### Instructions to follow
Copy every line of the data that includes the string "June".

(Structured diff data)
^^^^

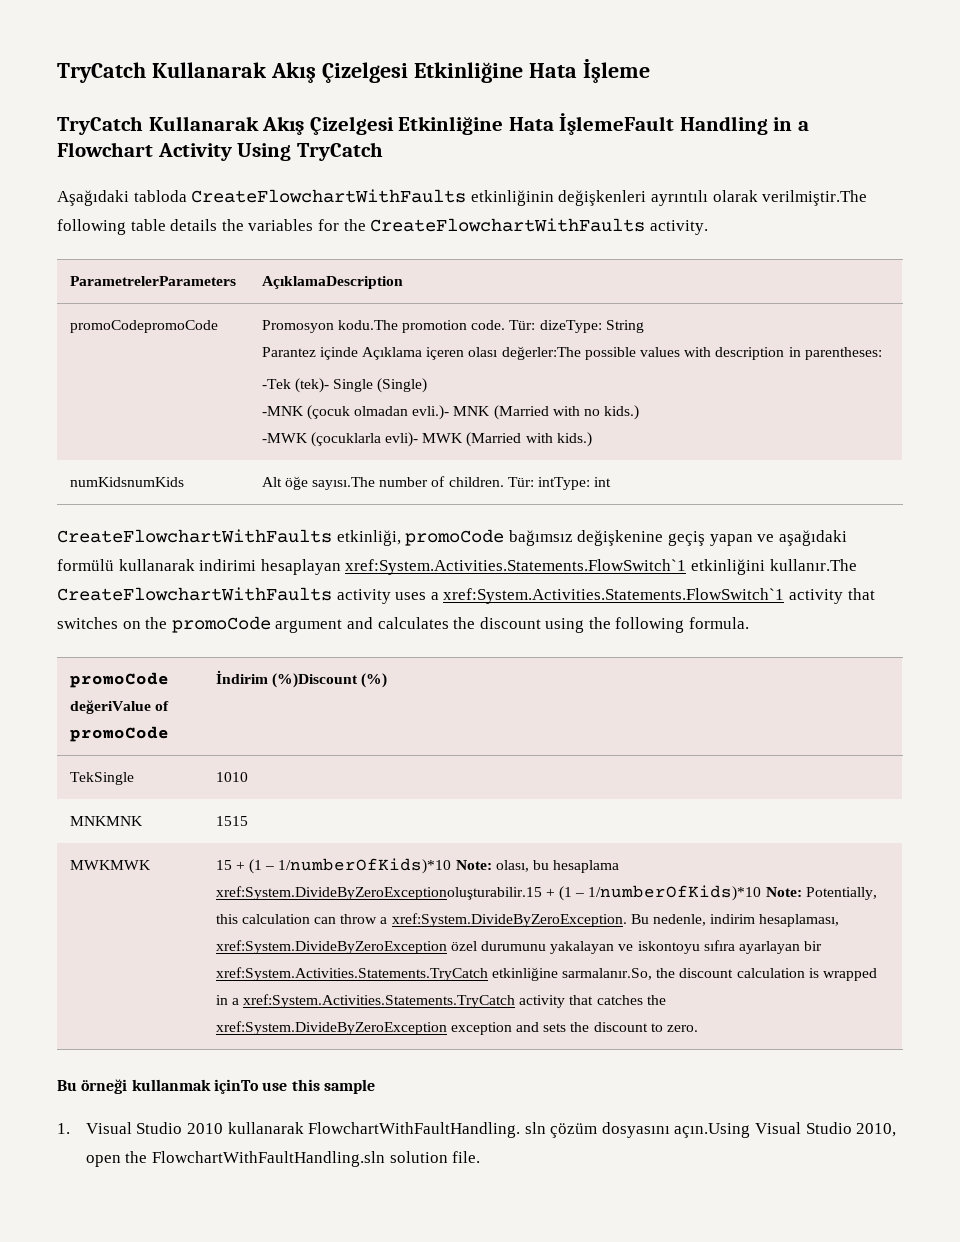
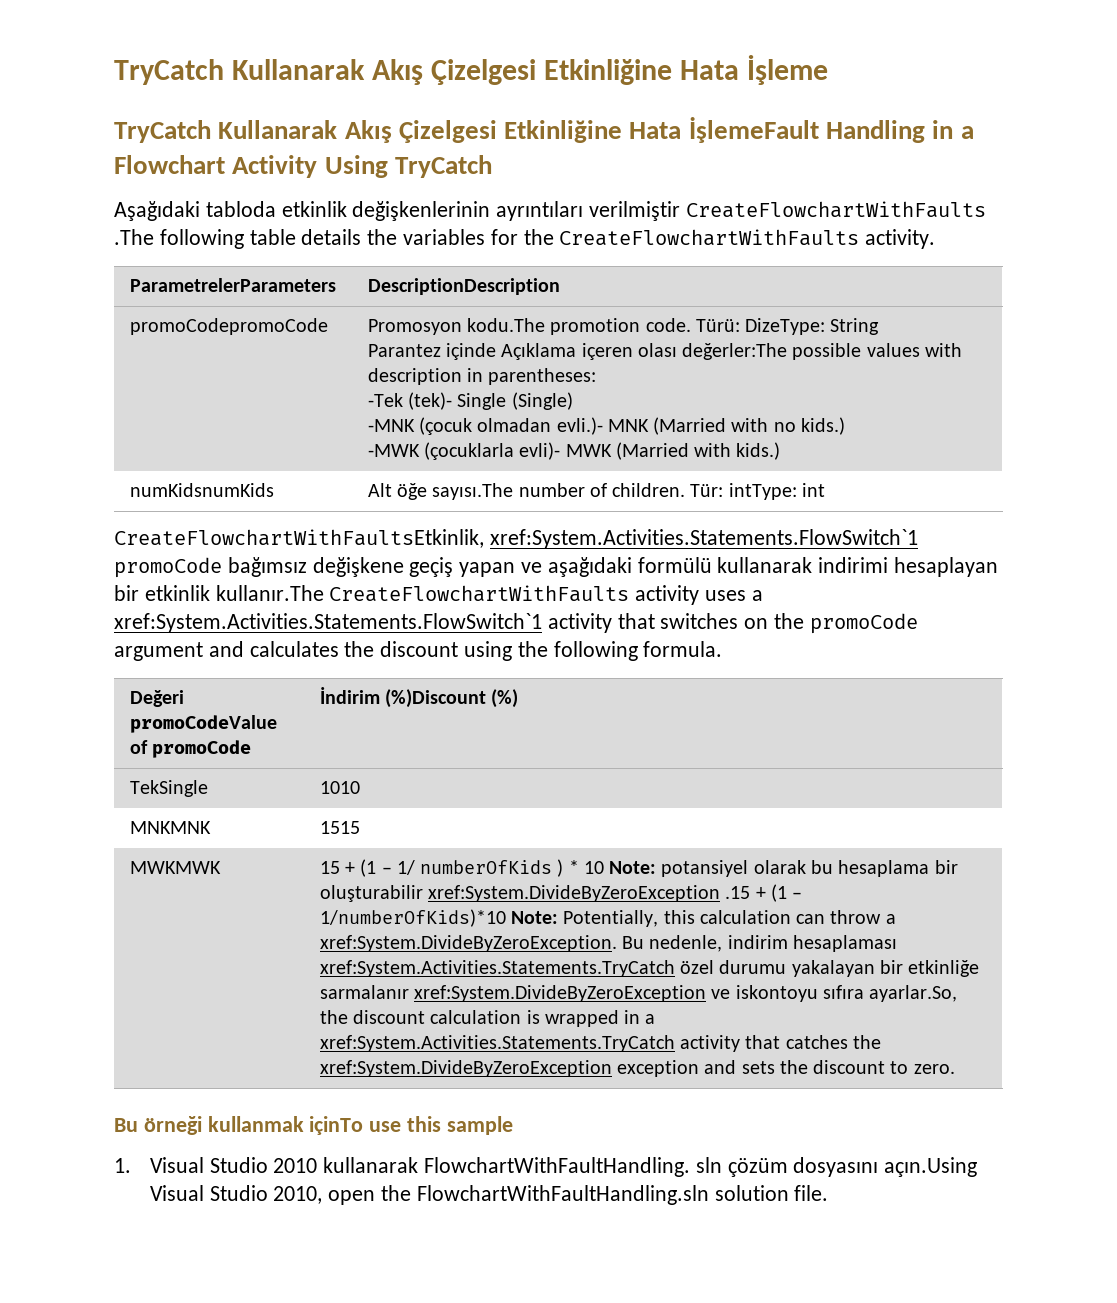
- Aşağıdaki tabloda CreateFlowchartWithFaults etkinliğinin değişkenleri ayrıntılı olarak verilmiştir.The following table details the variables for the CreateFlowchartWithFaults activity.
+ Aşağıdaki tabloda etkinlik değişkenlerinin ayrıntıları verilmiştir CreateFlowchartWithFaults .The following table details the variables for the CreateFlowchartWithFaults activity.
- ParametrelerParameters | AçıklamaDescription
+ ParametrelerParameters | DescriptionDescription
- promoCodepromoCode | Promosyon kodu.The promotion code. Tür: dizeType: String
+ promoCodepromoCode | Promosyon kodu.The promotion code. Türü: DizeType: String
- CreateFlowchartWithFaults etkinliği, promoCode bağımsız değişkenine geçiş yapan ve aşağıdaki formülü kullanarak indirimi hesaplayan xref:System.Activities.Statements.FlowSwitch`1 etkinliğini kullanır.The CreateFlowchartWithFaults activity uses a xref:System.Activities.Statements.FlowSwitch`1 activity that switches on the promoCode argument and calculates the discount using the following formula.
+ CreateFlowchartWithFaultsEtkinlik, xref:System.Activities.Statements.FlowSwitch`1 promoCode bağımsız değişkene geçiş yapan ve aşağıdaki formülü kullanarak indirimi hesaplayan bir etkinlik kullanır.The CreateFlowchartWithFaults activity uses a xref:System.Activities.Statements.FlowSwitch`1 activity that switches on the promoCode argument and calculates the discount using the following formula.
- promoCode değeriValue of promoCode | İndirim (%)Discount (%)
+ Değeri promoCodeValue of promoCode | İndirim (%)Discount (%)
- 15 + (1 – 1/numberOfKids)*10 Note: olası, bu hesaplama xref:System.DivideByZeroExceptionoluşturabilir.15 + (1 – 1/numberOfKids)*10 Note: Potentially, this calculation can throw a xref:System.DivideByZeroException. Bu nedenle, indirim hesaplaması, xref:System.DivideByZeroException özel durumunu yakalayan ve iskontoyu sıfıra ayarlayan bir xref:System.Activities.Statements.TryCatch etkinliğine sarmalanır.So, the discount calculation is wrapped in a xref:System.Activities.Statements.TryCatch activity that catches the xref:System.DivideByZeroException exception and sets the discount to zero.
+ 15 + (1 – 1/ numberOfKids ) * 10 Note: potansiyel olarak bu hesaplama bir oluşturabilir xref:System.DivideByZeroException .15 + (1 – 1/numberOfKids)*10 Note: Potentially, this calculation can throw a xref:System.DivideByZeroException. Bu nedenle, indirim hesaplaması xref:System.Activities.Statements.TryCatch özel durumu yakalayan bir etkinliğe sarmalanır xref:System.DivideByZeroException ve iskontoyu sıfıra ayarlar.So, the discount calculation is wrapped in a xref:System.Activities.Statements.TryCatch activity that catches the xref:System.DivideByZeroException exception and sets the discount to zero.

^^^^

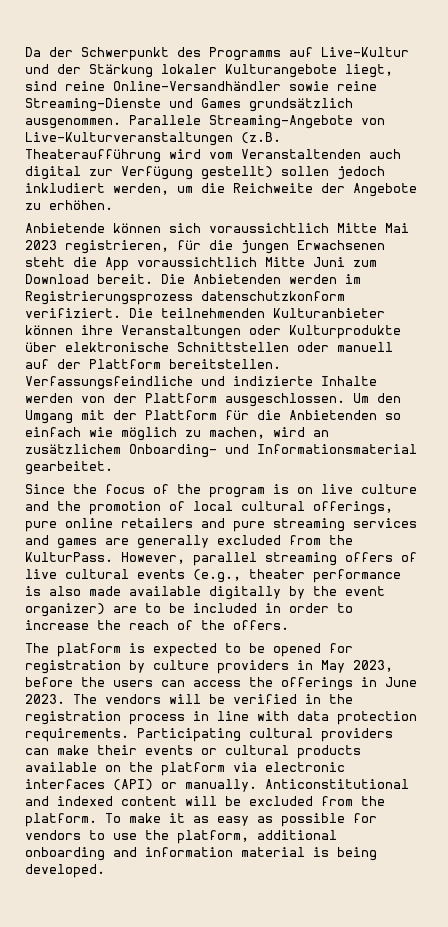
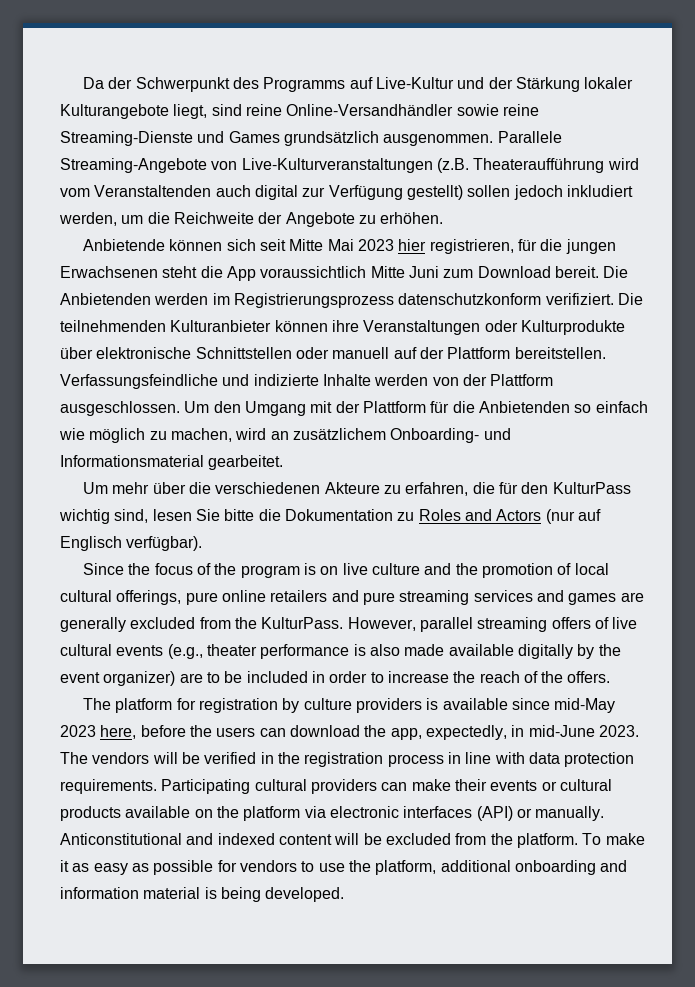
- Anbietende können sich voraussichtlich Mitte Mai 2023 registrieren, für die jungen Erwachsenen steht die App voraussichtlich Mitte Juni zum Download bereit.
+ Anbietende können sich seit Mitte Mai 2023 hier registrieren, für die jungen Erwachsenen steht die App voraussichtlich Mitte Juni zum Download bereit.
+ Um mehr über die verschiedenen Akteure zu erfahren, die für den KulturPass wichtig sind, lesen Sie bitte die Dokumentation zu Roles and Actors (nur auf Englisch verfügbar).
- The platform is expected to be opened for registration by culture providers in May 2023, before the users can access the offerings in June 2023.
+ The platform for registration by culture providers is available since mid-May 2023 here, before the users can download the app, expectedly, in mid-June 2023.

^^^^

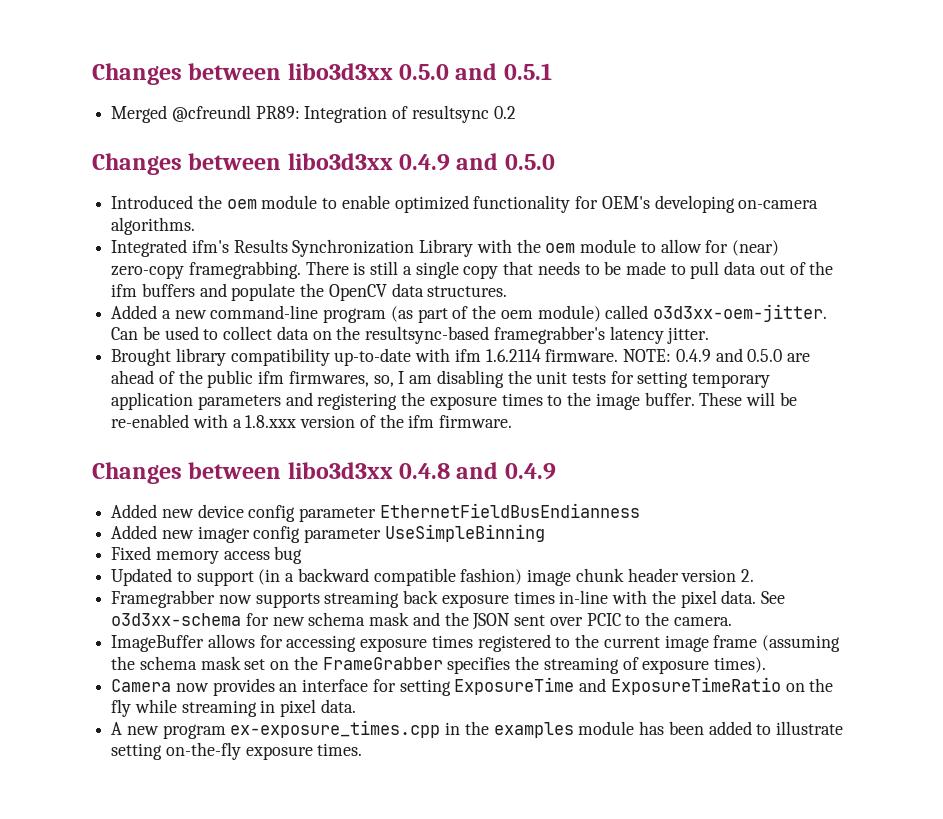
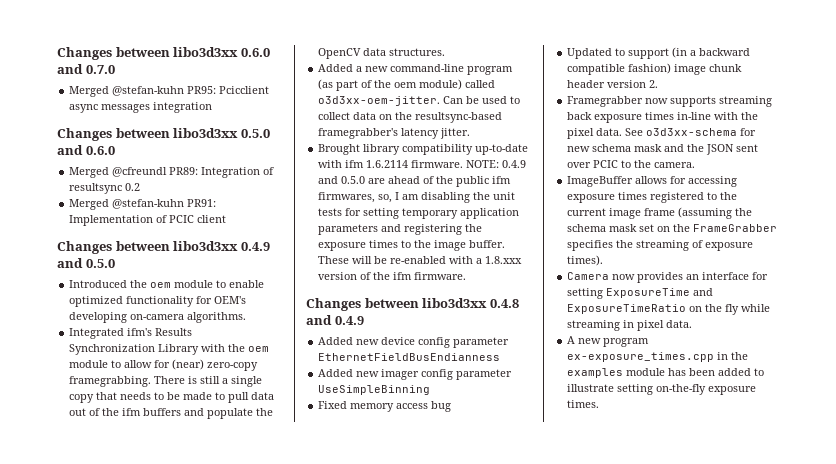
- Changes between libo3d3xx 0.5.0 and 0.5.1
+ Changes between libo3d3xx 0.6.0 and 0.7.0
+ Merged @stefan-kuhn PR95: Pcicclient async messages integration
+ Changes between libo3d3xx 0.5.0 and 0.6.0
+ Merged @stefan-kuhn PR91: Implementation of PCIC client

^^^^

### Answer
- The platform is expected to be opened for registration by culture providers in May 2023, before the users can access the offerings in June 2023.
+ The platform for registration by culture providers is available since mid-May 2023 here, before the users can download the app, expectedly, in mid-June 2023.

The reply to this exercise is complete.